ELB配下のnginxで正規表現を使ったIP制限をする

タイトルの通り、ELB配下のnginxで正規表現を使ったIP制限をする必要があったのでメモ。

環境

• AmazonLinux
• nginx1.8.0
• ELBに流れたトラフィックがEC2に流れるように設定

前提知識

• ELBを経由するとアクセス元のIPアドレスはリクエストヘッダのX-Forwarded-Forに記載される。nginxでは組み込み変数として$http_x_forwarded_forとして取得可能
• 正規表現でないIPアドレスの許可はallow,denyディレティブを設定することで可能（そもそもSecurityGroupで制限はできる）
• nginxではsetディレクティブを利用することで自分で変数を設定することが出来る

nginx.conf

# example
set $foo "Hello World!";

• ifディレクティブを使うことで条件分岐が出来る。ただし、公式サイトでも利用時の注意が書いてあるので一度利用する場合には見ておいたほうが良い（次項で記載）

ifディレクティブ利用時の注意点

以下の公式記事にあるようにifディレクトリを利用の際には注意が必要。

If Is Evil

具体的には以下のような副作用がある

• locationコンテキスト内での利用で意図しない動作になる場合がある（例が記載されている。
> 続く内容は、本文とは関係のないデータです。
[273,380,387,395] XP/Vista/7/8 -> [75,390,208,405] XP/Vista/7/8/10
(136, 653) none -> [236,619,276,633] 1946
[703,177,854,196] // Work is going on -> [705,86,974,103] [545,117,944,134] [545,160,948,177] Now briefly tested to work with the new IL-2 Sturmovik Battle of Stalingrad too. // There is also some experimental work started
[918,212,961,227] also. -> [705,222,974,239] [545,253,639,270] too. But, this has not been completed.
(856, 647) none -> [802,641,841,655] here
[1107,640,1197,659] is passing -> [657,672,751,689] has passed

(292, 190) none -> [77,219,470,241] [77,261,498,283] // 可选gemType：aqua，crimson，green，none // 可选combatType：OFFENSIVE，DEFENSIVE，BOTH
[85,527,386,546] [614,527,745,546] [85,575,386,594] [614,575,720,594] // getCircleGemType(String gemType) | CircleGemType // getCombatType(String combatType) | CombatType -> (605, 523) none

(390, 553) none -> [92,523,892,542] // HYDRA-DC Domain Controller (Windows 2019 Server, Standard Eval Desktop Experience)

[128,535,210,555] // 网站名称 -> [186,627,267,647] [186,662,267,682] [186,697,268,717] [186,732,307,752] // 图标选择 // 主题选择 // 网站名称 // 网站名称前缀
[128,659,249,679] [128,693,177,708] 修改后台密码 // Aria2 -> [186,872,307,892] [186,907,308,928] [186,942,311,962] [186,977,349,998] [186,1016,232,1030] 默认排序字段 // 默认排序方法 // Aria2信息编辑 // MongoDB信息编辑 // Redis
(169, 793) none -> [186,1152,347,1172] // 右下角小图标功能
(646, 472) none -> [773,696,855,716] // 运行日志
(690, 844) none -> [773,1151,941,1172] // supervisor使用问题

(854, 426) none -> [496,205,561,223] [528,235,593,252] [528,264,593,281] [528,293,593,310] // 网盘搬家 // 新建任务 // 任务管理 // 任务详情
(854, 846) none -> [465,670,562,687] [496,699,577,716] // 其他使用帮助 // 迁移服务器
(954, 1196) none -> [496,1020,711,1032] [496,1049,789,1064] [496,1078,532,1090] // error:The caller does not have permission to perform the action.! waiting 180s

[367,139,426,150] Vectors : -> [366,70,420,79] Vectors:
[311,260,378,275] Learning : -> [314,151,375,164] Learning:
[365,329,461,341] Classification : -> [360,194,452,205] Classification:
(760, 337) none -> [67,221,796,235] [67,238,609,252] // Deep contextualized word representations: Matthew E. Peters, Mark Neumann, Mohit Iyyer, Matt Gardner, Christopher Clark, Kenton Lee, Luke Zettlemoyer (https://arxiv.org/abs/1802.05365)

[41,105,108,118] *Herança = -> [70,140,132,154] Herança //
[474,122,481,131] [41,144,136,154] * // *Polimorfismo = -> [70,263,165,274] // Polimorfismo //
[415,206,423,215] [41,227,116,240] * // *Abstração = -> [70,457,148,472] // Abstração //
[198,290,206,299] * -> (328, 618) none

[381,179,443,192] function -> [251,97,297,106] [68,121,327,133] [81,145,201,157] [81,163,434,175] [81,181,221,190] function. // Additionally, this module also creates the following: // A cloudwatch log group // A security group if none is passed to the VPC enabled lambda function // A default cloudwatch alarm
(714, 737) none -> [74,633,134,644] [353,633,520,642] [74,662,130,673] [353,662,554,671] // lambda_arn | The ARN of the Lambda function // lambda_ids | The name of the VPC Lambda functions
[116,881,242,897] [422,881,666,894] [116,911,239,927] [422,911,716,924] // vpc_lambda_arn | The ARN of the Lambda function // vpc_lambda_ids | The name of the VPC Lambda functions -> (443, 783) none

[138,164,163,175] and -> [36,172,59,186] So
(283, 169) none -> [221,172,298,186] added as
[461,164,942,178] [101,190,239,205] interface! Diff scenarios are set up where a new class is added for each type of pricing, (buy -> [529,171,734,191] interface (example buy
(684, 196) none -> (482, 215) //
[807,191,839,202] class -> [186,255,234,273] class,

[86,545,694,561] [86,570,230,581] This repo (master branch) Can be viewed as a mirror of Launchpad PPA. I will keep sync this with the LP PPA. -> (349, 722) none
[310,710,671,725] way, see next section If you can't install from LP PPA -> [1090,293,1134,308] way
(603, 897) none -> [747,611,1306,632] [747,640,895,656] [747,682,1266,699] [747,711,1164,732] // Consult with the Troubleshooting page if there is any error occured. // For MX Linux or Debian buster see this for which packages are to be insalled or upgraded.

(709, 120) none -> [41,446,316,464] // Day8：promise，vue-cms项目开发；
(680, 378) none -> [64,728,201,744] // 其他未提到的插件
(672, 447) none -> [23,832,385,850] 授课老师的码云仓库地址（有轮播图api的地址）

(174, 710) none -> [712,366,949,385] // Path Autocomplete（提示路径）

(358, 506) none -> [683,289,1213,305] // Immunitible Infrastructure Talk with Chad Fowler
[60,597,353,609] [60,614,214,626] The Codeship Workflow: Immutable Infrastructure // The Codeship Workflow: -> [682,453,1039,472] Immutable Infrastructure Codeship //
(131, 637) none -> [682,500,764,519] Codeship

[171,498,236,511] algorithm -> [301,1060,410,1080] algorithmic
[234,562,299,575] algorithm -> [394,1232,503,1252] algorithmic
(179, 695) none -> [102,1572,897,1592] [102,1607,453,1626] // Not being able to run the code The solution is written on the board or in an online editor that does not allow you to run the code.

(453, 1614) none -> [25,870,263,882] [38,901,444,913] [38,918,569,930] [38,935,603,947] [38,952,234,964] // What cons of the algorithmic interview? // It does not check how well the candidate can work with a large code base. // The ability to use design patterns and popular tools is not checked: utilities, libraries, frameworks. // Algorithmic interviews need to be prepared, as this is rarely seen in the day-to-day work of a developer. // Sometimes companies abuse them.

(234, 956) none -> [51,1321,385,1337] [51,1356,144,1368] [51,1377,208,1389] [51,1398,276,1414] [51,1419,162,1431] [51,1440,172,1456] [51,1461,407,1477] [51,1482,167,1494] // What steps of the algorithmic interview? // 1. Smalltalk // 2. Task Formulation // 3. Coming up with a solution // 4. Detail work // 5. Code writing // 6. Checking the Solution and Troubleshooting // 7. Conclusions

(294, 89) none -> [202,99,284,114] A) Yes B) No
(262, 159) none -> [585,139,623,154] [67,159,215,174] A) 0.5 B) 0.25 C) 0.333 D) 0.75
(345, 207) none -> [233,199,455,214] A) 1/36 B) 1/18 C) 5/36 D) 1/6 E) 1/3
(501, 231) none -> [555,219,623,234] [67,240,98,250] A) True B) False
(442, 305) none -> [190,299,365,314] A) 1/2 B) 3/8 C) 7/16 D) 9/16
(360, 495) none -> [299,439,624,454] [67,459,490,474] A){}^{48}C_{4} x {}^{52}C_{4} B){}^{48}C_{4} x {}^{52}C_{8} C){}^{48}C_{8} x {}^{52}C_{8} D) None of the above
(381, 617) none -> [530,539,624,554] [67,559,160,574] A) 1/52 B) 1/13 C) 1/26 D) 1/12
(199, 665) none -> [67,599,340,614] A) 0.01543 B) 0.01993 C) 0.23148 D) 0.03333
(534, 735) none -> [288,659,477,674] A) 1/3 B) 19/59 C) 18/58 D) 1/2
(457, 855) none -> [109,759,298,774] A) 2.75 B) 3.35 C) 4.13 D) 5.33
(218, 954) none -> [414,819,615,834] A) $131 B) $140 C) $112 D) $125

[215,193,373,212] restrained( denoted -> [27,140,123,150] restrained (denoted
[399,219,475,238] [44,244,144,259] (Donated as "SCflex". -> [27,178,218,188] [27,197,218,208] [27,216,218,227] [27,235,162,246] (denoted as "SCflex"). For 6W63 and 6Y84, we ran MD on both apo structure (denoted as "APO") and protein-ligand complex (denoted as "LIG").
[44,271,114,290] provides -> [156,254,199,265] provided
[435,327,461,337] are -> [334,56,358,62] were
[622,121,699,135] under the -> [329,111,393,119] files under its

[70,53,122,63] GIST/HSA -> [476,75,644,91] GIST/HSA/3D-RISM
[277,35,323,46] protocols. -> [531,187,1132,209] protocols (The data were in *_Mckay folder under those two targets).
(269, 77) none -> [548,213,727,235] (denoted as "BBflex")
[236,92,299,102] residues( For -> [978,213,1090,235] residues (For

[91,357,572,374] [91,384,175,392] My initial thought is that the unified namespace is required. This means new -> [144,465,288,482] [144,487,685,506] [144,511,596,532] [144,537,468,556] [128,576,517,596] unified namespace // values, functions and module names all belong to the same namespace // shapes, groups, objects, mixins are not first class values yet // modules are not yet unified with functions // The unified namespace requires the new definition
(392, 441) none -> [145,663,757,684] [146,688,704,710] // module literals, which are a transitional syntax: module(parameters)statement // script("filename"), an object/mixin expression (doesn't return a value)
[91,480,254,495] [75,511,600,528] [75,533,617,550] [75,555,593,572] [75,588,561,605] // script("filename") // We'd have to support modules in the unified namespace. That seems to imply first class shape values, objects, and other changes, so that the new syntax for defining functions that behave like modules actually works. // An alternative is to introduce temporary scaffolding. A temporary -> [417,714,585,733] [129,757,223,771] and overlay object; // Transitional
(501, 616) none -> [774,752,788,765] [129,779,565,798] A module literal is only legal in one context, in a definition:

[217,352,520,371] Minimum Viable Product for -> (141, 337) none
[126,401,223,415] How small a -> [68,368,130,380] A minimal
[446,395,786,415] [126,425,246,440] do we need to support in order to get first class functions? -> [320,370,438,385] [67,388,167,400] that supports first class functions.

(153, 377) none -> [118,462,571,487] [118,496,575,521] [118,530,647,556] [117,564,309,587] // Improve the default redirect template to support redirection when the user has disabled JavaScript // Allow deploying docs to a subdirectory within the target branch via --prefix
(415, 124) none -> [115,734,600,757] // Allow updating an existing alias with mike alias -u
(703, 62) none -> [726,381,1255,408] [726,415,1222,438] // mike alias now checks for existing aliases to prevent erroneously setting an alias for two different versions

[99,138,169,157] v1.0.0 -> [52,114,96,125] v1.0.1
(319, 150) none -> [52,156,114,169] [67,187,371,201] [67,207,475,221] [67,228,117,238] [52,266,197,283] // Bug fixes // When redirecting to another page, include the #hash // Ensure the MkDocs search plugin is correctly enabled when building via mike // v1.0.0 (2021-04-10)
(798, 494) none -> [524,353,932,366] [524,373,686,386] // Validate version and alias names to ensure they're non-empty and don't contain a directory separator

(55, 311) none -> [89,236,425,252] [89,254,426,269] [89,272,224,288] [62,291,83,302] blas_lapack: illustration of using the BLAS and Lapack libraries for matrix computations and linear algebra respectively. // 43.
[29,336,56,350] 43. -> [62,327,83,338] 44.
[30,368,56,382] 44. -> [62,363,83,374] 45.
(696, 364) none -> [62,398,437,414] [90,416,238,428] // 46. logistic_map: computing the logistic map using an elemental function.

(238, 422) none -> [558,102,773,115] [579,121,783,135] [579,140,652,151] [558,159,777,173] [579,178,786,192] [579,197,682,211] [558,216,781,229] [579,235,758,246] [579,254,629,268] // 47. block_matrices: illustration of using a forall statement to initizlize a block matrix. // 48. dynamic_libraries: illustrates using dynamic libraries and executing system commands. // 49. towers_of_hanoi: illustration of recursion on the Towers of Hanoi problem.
2つヘッダを加えたつもりが１つしか追加されていない）
• 最悪、SIGSEGVでクラッシュ

とはいえどうしても使いたい場合にはどうするか

• try_filesを使う
• ifディレクティブ内でreturnとrewrite...lastを利用する(これは安全と書いてある）
• locationコンテキストでなく、serverコンテキストで利用できないか検討する
• それでもどうしても使いたい場合、テストをしっかりする

という感じだと思います。
なので、ifは絶対使うなということでなく、可能な限りlocationディレクティブで使うのはやめてどうしても使いたい場合も、しっかりテストしてねという話だと思います。

やってみる

今回はデフォルトの状態のnginx.confのserverディレクティブを変更し、正規表現で指定されたIP以外のアクセスの場合、ステータスコード403を返却するようにしてみます。

/etc/nginx/nginx.conf

    server {
        listen       80;
        server_name  localhost;
        root         /usr/share/nginx/html;

        set $invalid_access 1;

        # ELB health check
        if ($http_user_agent = "ELB-HealthChecker/1.0") {
                set $invalid_access 0;
        }

        # allow IPs
        if ($http_x_forwarded_for ~* ^111\.111\.111\.11[0-9]$) {
                set $invalid_access 0;
        }
        if ($invalid_access) {
                return 403;
        }

以下、ざっと説明。

• 変数 $invalid_access を独自で定義し、デフォルトは1(不正）とする
• UserAgentで ELB-HealthChecker/1.0 となっているものはELBのヘルスチェックなので0(許可)（もっと厳密にやる場合、上記ELBのUAかつアクセスするlocationがヘルスチェック用のパスの場合のみOKとすると良いと思います)
• 正規表現でアクセス可能なIPが$http_forwarded_forに指定されいている場合も0(許可）
• $invalid_accessが1の場合、不正アクセスとみなしステータスコード403を返却する

試しにnginxのインストールしたEC2からELB経由でアクセスしようとすると403となり、正規表現で記載したIPアドレスからのアクセスの場合、HTMLが取得できます。

その他条件を増やす場合も同じようにifディレクティブを増やせば大丈夫かと思います。